Enable graph storage via the graph parameter. This component requires the graph extras package.

When enabled, a graph network is built using the embeddings index. Graph nodes are synced with each embeddings index operation (index/upsert/delete). Graph edges are created using the embeddings index upon completion of each index/upsert/delete embeddings index call.

backend

  1. backend: networkx|rdbms|custom

Sets the graph backend. Defaults to networkx.

Add custom graph storage engines via setting this parameter to the fully resolvable class string.

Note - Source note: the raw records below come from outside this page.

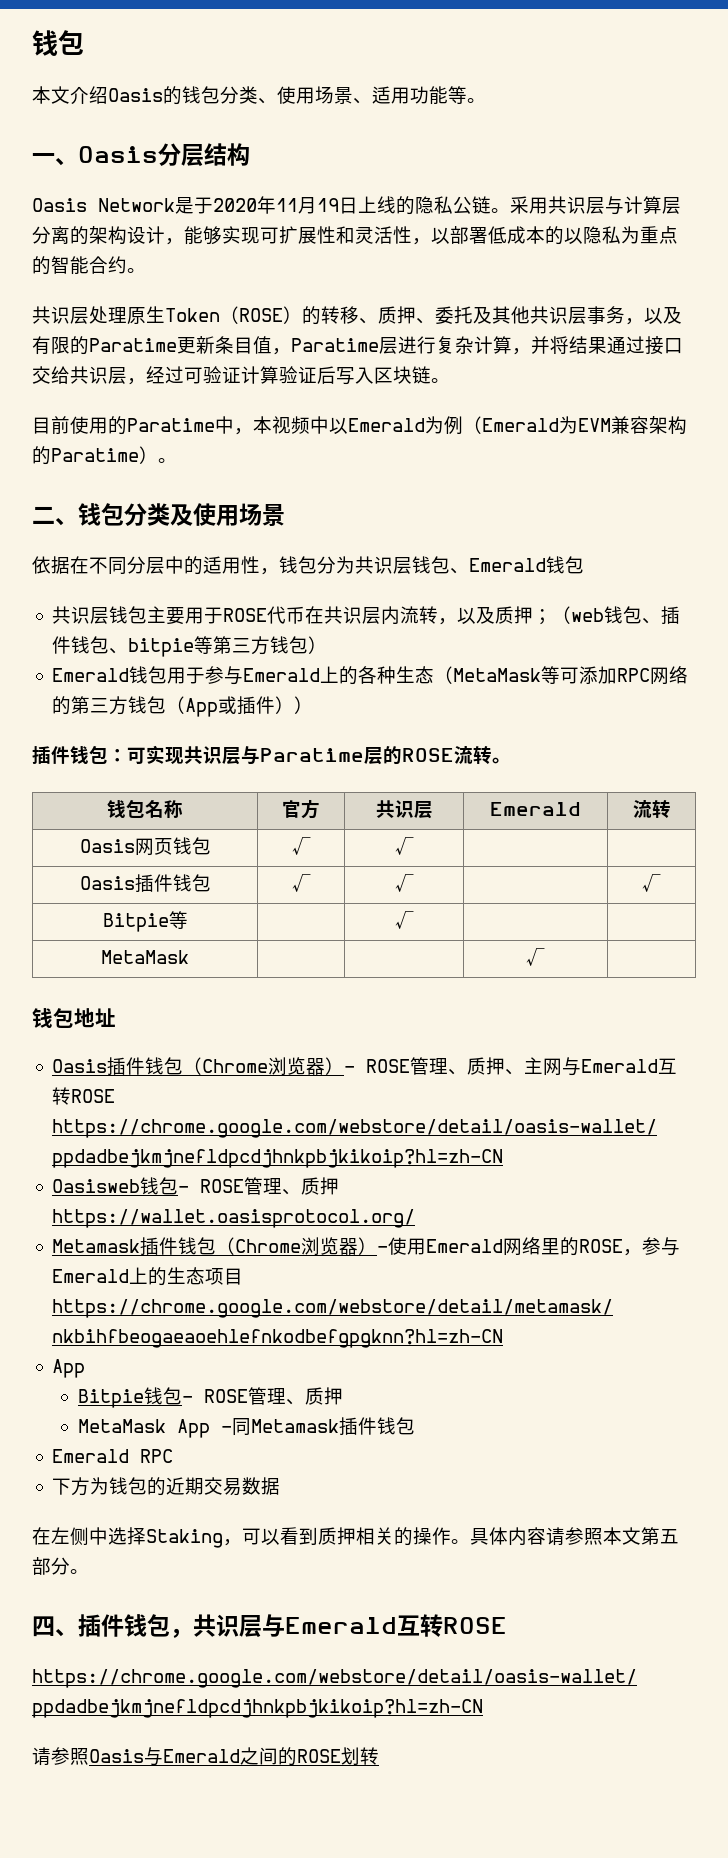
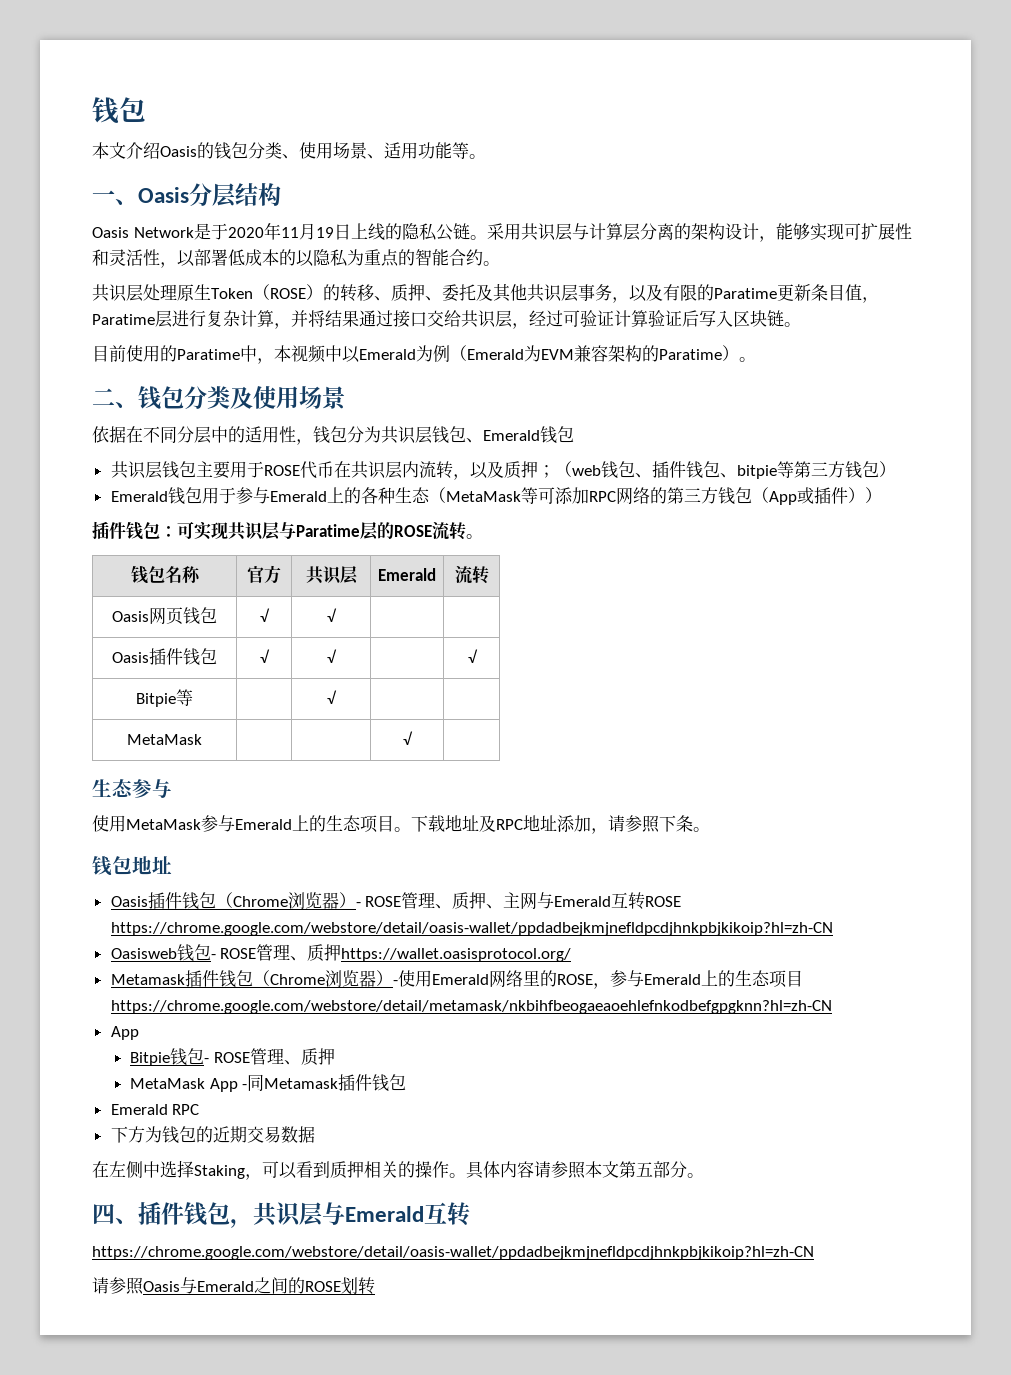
+ 生态参与
+ 使用MetaMask参与Emerald上的生态项目。下载地址及RPC地址添加，请参照下条。
- 四、插件钱包，共识层与Emerald互转ROSE
+ 四、插件钱包，共识层与Emerald互转

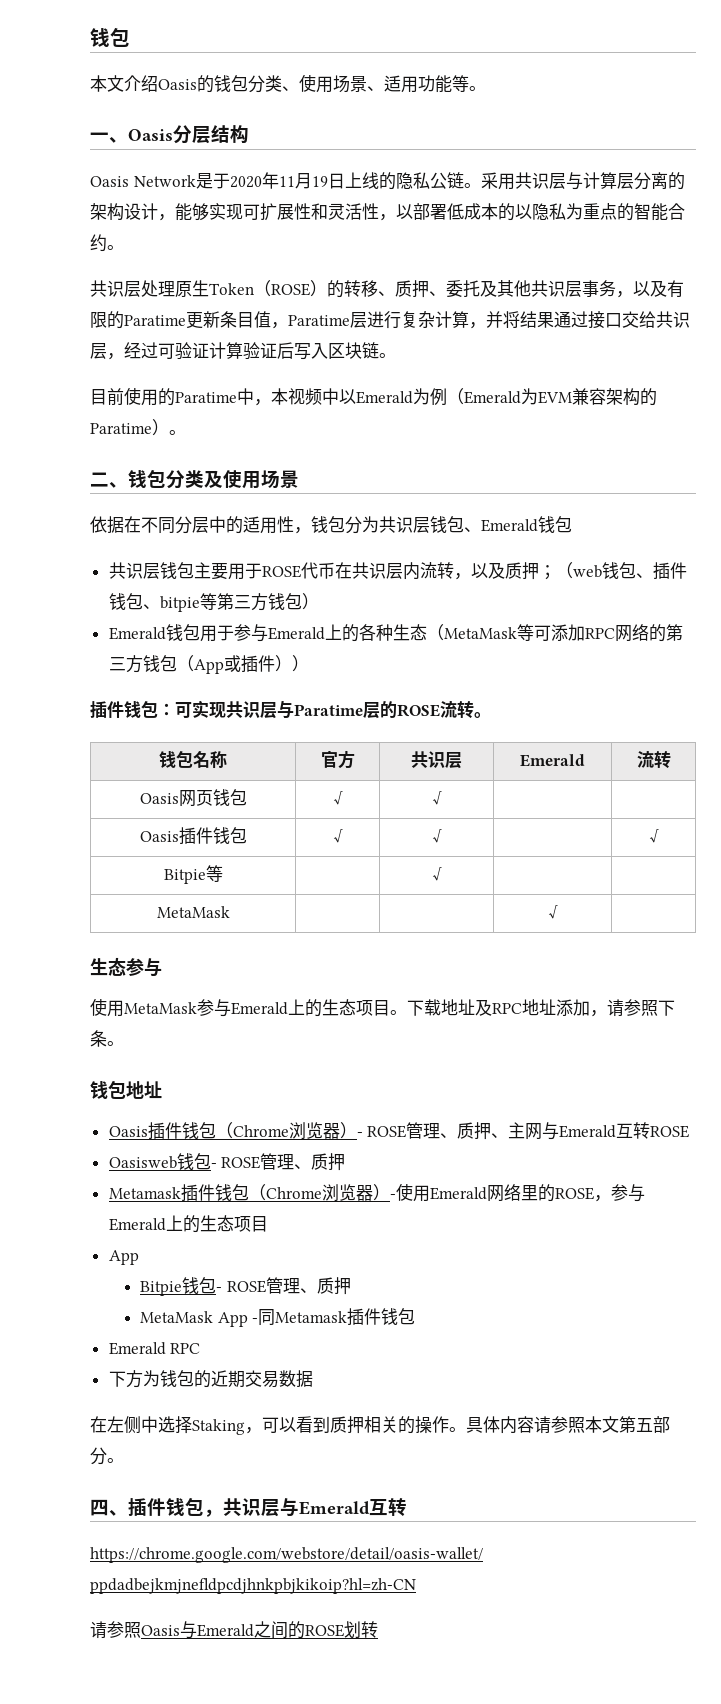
- Oasis插件钱包（Chrome浏览器）- ROSE管理、质押、主网与Emerald互转ROSE https://chrome.google.com/webstore/detail/oasis-wallet/ppdadbejkmjnefldpcdjhnkpbjkikoip?hl=zh-CN
+ Oasis插件钱包（Chrome浏览器）- ROSE管理、质押、主网与Emerald互转ROSE
- Oasisweb钱包- ROSE管理、质押https://wallet.oasisprotocol.org/
+ Oasisweb钱包- ROSE管理、质押
- Metamask插件钱包（Chrome浏览器）-使用Emerald网络里的ROSE，参与Emerald上的生态项目https://chrome.google.com/webstore/detail/metamask/nkbihfbeogaeaoehlefnkodbefgpgknn?hl=zh-CN
+ Metamask插件钱包（Chrome浏览器）-使用Emerald网络里的ROSE，参与Emerald上的生态项目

The rdbms backend has the following additional settings.

rdbms

  1. url: database url connection string, alternatively can be set via the
  2. GRAPH_URL environment variable
  3. nodes: table to store node data, defaults to `nodes`
  4. edges: table to store edge data, defaults to `edges`

batchsize

  1. batchsize: int

Batch query size, used to query embeddings index - defaults to 256.

limit

  1. limit: int

Maximum number of results to return per embeddings query - defaults to 15.

minscore

  1. minscore: float

Minimum score required to consider embeddings query matches - defaults to 0.1.

approximate

  1. approximate: boolean

When true, queries only run for nodes without edges - defaults to true.

topics

  1. topics:
  2. algorithm: community detection algorithm (string), options are
  3. louvain (default), greedy, lpa
  4. level: controls number of topics (string), options are best (default) or first
  5. resolution: controls number of topics (int), larger values create more
  6. topics (int), defaults to 100
  7. labels: scoring index method used to build topic labels (string)
  8. options are bm25 (default), tfidf, sif
  9. terms: number of frequent terms to use for topic labels (int), defaults to 4
  10. stopwords: optional list of stop words to exclude from topic labels
  11. categories: optional list of categories used to group topics, allows
  12. granular topics with broad categories grouping topics

Enables topic modeling. Defaults are tuned so that in most cases these values don’t need to be changed (except for categories). These parameters are available for advanced use cases where one wants full control over the community detection process.